🚀 Velloris Quick Start Guide

Get up and running with Velloris in 5 minutes! This guide will help you install and test all three modes.

⚡ Prerequisites Checklist

Before you begin, make sure you have:

Python 3.12+ installed (python3 --version)
Git installed
16GB+ RAM recommended
GPU (optional but recommended):
- NVIDIA GPU with 16GB+ VRAM for realtime mode
- 6GB+ VRAM for dubbing/creative modes
- macOS M1/M2/M3/M4 works with MPS
Ollama installed (only for creative mode) - Download here

📦 Step 1: Installation (2 minutes)

macOS

# Clone repository
git clone https://github.com/randsley/Velloris.git
cd Velloris

# Run installation script
chmod +x install_macos.sh
./install_macos.sh

# Activate environment
source venv_py312/bin/activate

Windows

# Clone repository
git clone https://github.com/randsley/Velloris.git
cd Velloris

# Run installation script
install_windows.bat

# Activate environment
venv_py312\Scripts\activate

Linux

# Clone repository
git clone https://github.com/randsley/Velloris.git
cd Velloris

# Install dependencies (similar to Windows)
python3 -m venv venv_py312
source venv_py312/bin/activate
pip install -r requirements.txt

✅ Step 2: Verify Installation (30 seconds)

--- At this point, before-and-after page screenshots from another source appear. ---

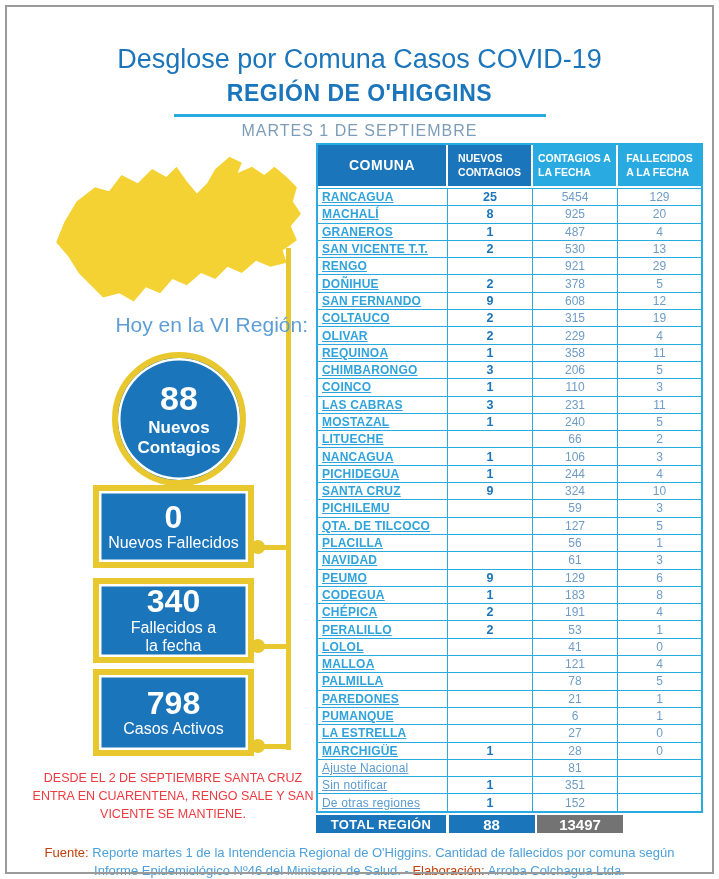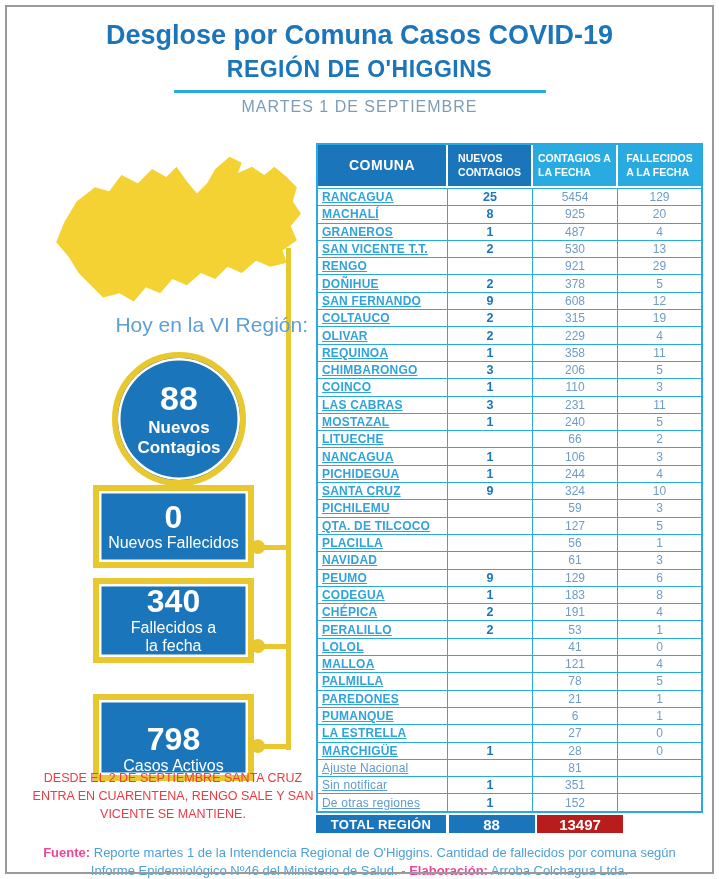--- a/index.html
+++ b/index.html
@@ -11,7 +11,7 @@
 
   
   .header { position:absolute; top:20px; left:0; width:719px; text-align:center; }
-  .title    { font-size:27px; font-weight:bold; color:#1b75bb; }
+  .title    { font-size:27px; font-weight:normal; color:#1b75bb;margin-top:24px; }
   .subtitle { font-size:23px; font-weight:bold; color:#1b75bb; margin-top:5px; letter-spacing:0.5px; }
   .divider  { width:372px; height:3px; background:#29abe2; margin:7px auto 5px auto; }
   .date     { font-size:16px; color:#7d9cb8; letter-spacing:1px; }

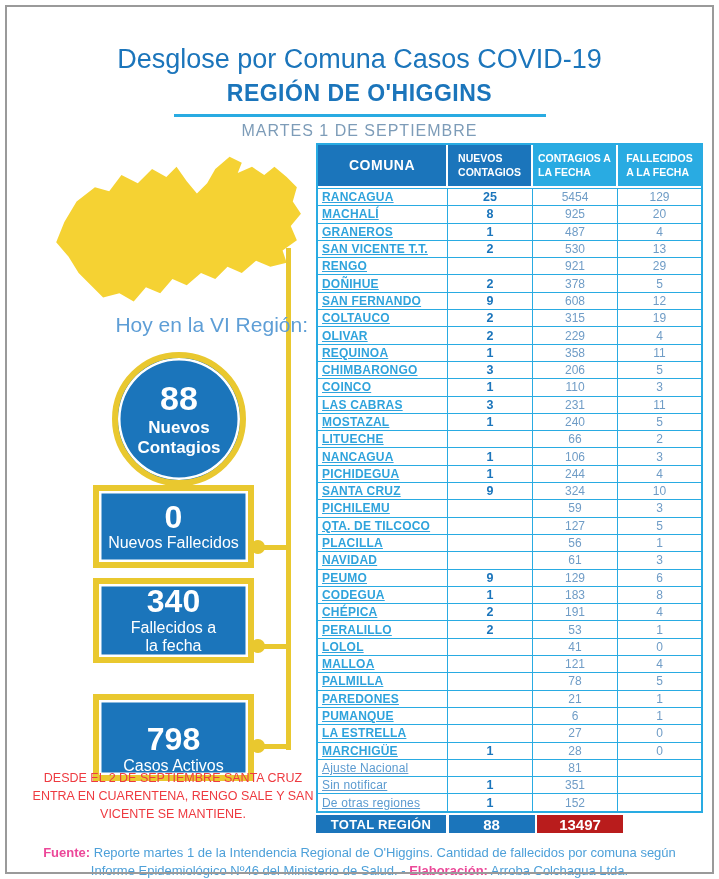--- a/index.html
+++ b/index.html
@@ -43,7 +43,7 @@
   }
   .box1 { top:485px; height:83px; }
   .box2 { top:578px; height:85px; }
-  .box3 { top:694px; height:87px;justify-content:flex-end; }
+  .box3 { top:669px; height:87px; }
   .stat-box .val { font-size:32px; font-weight:bold; line-height:1.05; }
   .stat-box .lbl { font-size:16px; font-weight:normal; line-height:1.15; white-space:pre-line; }
 

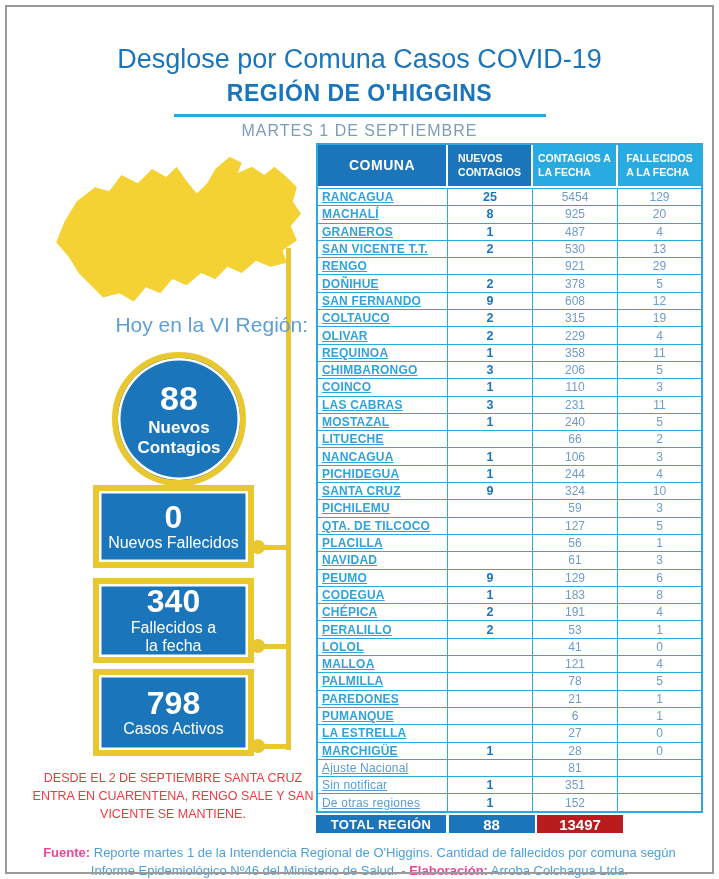--- a/index.html
+++ b/index.html
@@ -76,7 +76,7 @@
   .tc { display:flex; align-items:center; justify-content:center; color:#fff; font-weight:bold; }
   .tc.label { background:#1b75bb; font-size:13px; letter-spacing:0.3px; }
   .tc.n1 { background:#1b75bb; font-size:15px; }
-  .tc.n2 { background:#b91c1c; font-size:15px; }
+  .tc.n2 { background:#737373; font-size:15px; }
 
   
   .footer { position:absolute; left:30px; top:844px; width:659px; text-align:center;

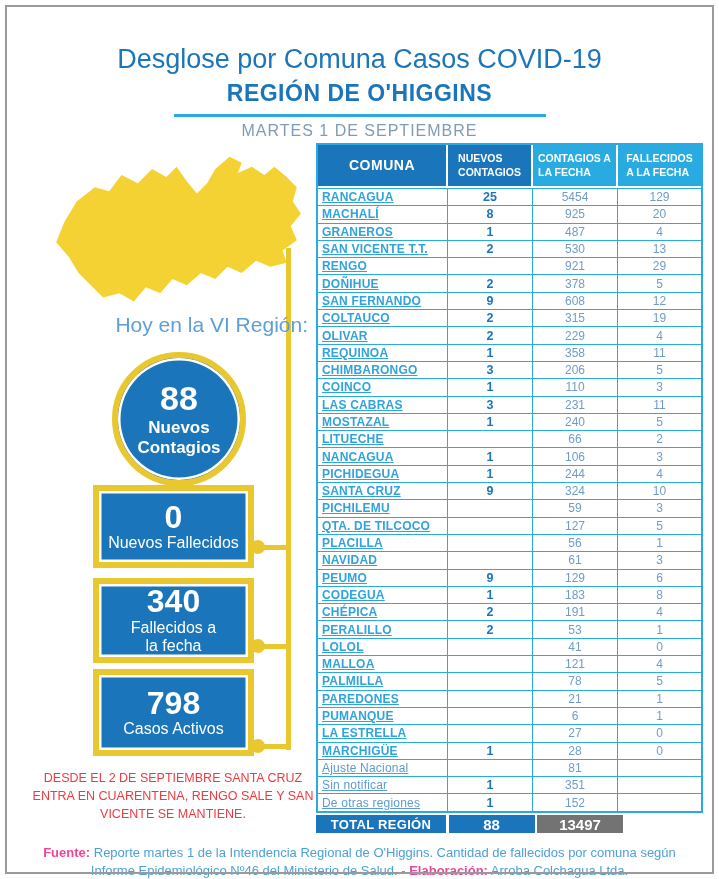--- a/index.html
+++ b/index.html
@@ -81,7 +81,7 @@
   
   .footer { position:absolute; left:30px; top:844px; width:659px; text-align:center;
             font-size:13px; color:#4da0d9; line-height:1.35; }
-  .footer .b { font-weight:bold; color:#ec4899; }
+  .footer .b { font-weight:normal; color:#c2410c; }
 </style>
 </head>
 <body>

python3 main.py --show-config

Expected Output:

=== Velloris Configuration ===

Platform:
  OS: Darwin (arm64)  # or Windows/Linux
  Python: 3.12.x
  CUDA Available: True/False
  MPS Available: True/False

Audio:
  Input SR: 16000 Hz
  Output SR: 24000 Hz
  Buffer: 2.0s

Models:
  Device: cuda/mps/cpu
  Dtype: bfloat16/float32

Application:
  Default Mode: realtime
  Available Modes: realtime, dubbing, creative

🎯 Step 3: Choose Your Mode

Velloris has three modes. Pick the one that fits your use case:

Mode	Best For	Status	Latency Target
Realtime	Conversations, interactive chat	🔧 Infrastructure Ready	70-170ms (CUDA)
Dubbing	Narration, audiobooks, videos	✅ Production Ready	N/A
Creative	Storytelling, emotional content	✅ Production Ready	1-3s

🎙️ Mode 1: Realtime Conversation

Status: 🔧 Infrastructure Ready (99 tests passing) | Target: Windows/Linux CUDA

Current State

✅ What's Working:

Complete audio I/O pipeline (microphone/speaker)
Voice Activity Detection (Silero VAD)
Background transcription (MLX-Whisper)
Interruption/barge-in capability
99 comprehensive tests validating infrastructure

⚠️ What's Pending:

Windows/Linux (CUDA): Requires PersonaPlex-7B installation
macOS (Apple Silicon): Requires MacEcho integration (future)

Target Performance (CUDA Systems)

When PersonaPlex-7B is installed on Windows/Linux with NVIDIA GPU:

Target Features:

⚡ Ultra-low latency (70-170ms)
✅ Full-duplex (natural interruptions)
🎭 16 voice options
❌ No Ollama needed
🎯 Real-time speech-to-speech

Try It (Infrastructure Mode):

# Test the complete audio infrastructure
python3 main.py --mode realtime --persona "You are a helpful assistant" --voice NATF2

What happens (current):

✅ Audio I/O system initializes
✅ You speak into the microphone (captured and transcribed)
⚠️ S2S engine returns stub response (infrastructure validated)
✅ Interruption handling works correctly
Press Ctrl+C to exit

For production voice synthesis, use Creative or Dubbing modes below.

Setup for Production Use (CUDA Required)

Requirements:

NVIDIA GPU (Ampere+: RTX 3000/4000, A100, H100)
16GB+ VRAM
Windows or Linux
CUDA 12.1+

Installation (PersonaPlex-7B):

# 1. Install system dependencies
# Ubuntu/Debian:
sudo apt install libopus-dev

# 2. Clone PersonaPlex repository
git clone https://github.com/NVIDIA/personaplex

# 3. Install PersonaPlex
pip install personaplex/moshi/.

# 4. Login to Hugging Face (accept model license)
huggingface-cli login

# 5. Run realtime mode
python3 main.py --mode realtime --persona "helpful assistant" --voice NATF2

Target Voices (when PersonaPlex installed):

Female: NATF0, NATF1, NATF2, NATF3, VARF0-4
Male: NATM0, NATM1, NATM2, NATM3, VARM0-4

macOS Users: Realtime infrastructure is validated. MacEcho integration planned for future release. Use Creative or Dubbing modes for production.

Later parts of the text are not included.